A lack of curiosity is not a bad thing for a tool, but it is a bad thing for something we are attempting to ascribe intelligence to. We would never expect a tool alone to do a job. The issue is when we assume intelligence and hand tools to everyone without telling them their limits because the perceived intelligence will naturally act as guardrails for the user.
By treating LLMs this way, we do a disservice to users and the tools alike. Instead of talking about them as intelligence, we are better served talking about them as the tools they are. Tools that don't replace intelligence, but extend our own intelligence that we already possess. Meaning the user can use these tools to extend their ability in the same way any great tool can. But tools in the wrong hands don't magically imbue the user with newfound ability. In fact, it's often the opposite. Give a toddler a nail gun. You won't get a house. You'll get an ER visit.
But the real issue with a lack of curiosity is that it shows a lack of intelligence through an issue I call the Zero Start Problem.
Zero Start Problem
When I think about intelligence, I imagine something that can start from nothing. Something that can create its own inputs. Not because it was told to, but because it has compulsion to not sit still. Whether for survival or self-interest, it will go out and interact with the world around it.

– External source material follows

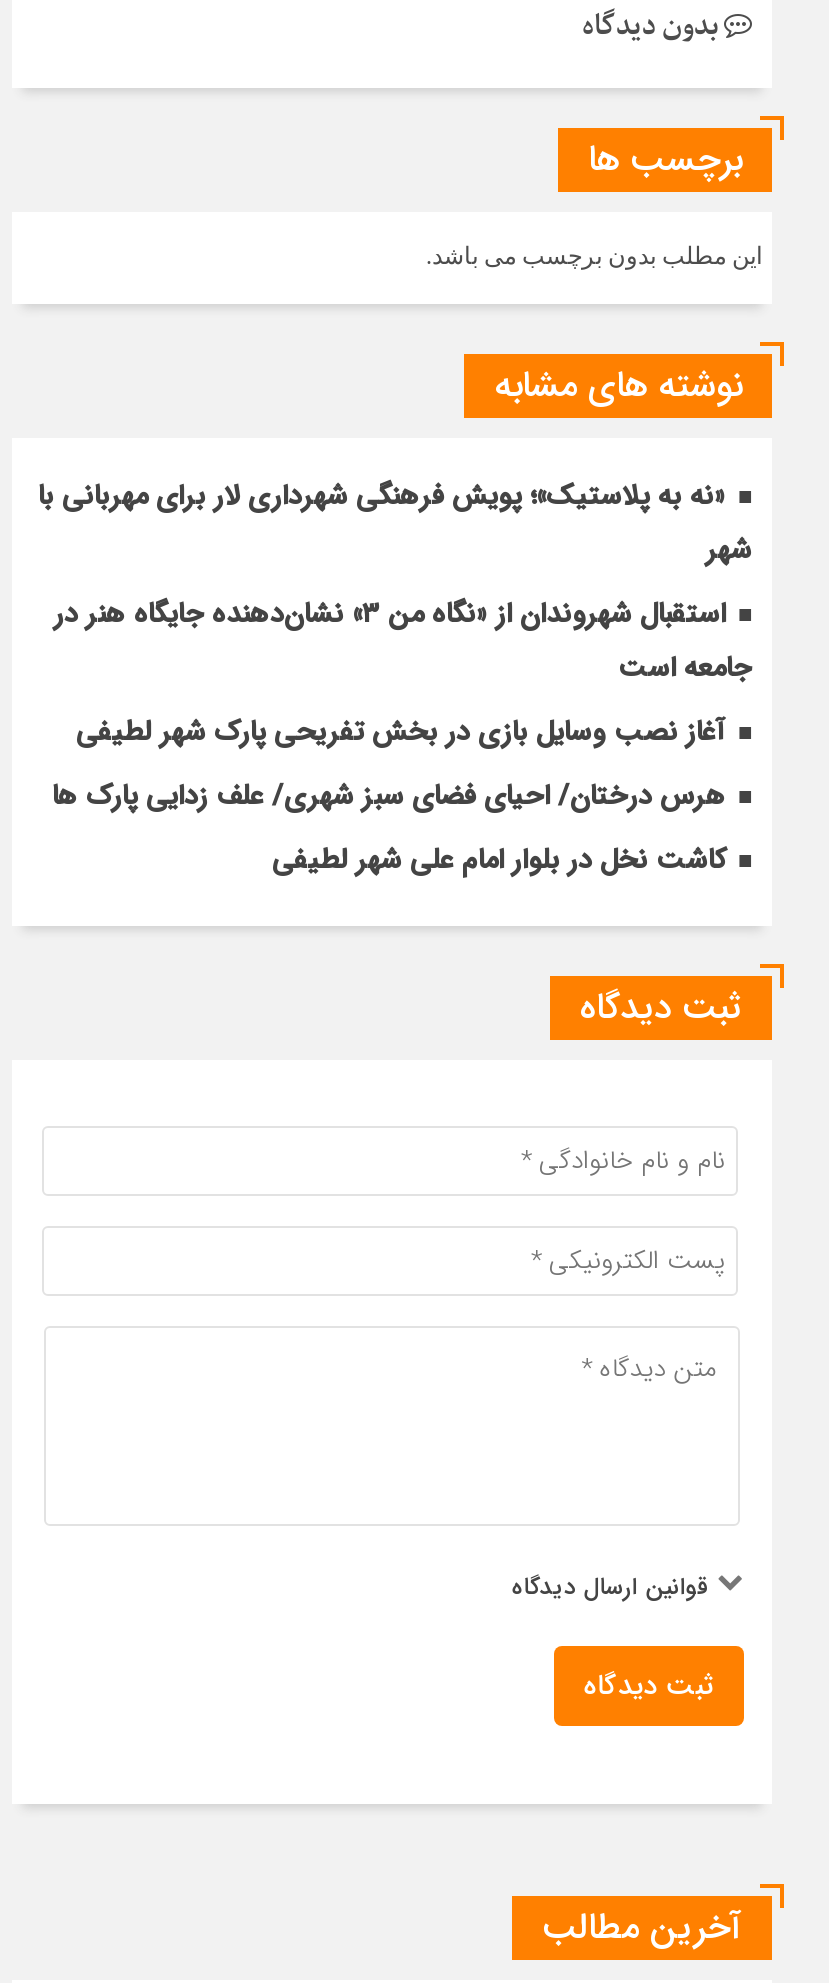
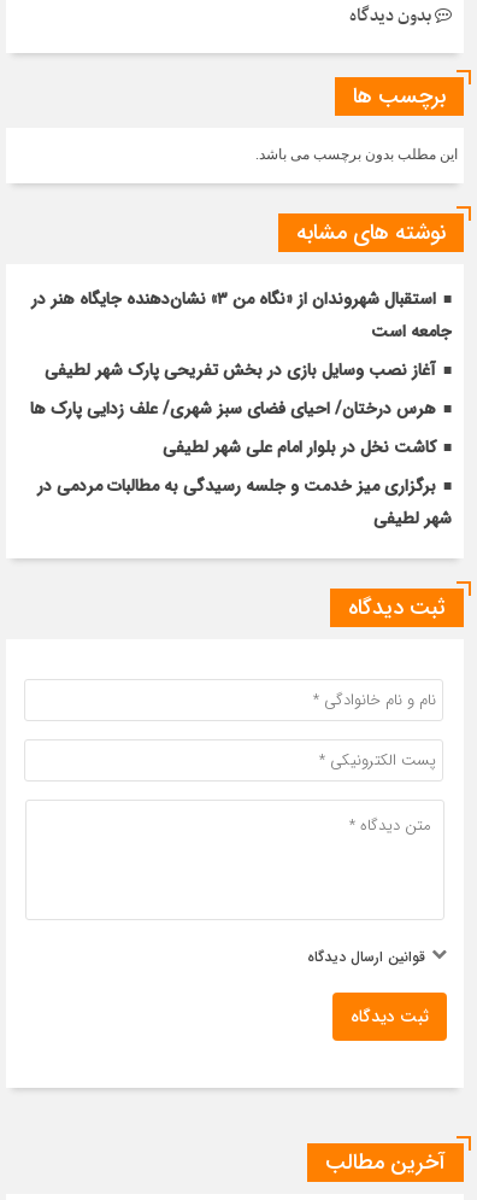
[38,473,752,571] «نه به پلاستیک»؛ پویش فرهنگی شهرداری لار برای مهربانی با | شهر -> none
moved [52,645,752,881] -> [30,318,452,460]: جامعه است | آغاز نصب وسایل بازی در بخش تفریحی پارک شهر لطیفی | هرس درختان/ احیای فضای سبز شهری/ علف زدایی پارک ها | کاشت نخل در بلوار امام علی شهر لطیفی
none -> [37,472,452,531] برگزاری میز خدمت و جلسه رسیدگی به مطالبات مردمی در | شهر لطیفی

Our current slate of AI does not do this. It does not start. Instead, it requires human intervention to give it the push, to give it purpose. It's this fundamental inability to self-start that I call the Zero Start Problem. It's this hindrance that proves to me that what we have is amazingly clever, but is not intelligent.
No LLM will look through my conversations, create new questions, answer those questions, and bring me back information that I may find valuable. Most importantly, information I did not ask for, but information that it felt would be useful. It does not possess a desire or any real means to make this happen. And if it did, it wouldn't be the machine creating the process, but someone giving it a specific list of things to do that would approximate this interaction. Meaning I would not be interacting with the machine's intelligence, but the extended intelligence of the engineer who pushed it to do so.
Taking this all back to the beginning and back to my cats (because, like all things, too many of my decisions and choices revolve around them). If I pick them up and set them down, they do not stay in place. They will self-start their day. They will explore their world. Have interactions. Not out of some routine programming, but because they have a degree of intelligence that compels them to learn, experience, and discover.
We've Created Obedience Machines
It's a lack of curiosity that holds machines back, and whether or not we can create that spark will determine whether or not we ever truly create artificial intelligence.
If we don't, we will continue to have machines that are immensely powerful, unbelievably helpful, and profoundly world-changing, but at the end of the day they will remain tools. Tools that will make people more efficient and more effective than we ever thought possible, but all of the work will be an extension of the intelligence of the users.
To move forward, we need rule breakers, naysayers, and disagreements from the tools we currently interact with. By no means am I advocating for AI systems that run amok, but we need genuine partners that can question, poke, and prod.
Until we create these systems, we will find ourselves with tools that aren't headed toward intelligence but toward strict obedience. Because without a desire or question, they have no purpose but to produce answers. No matter how dumb, how nonsensical, they will do what they are told a million times over without deviation.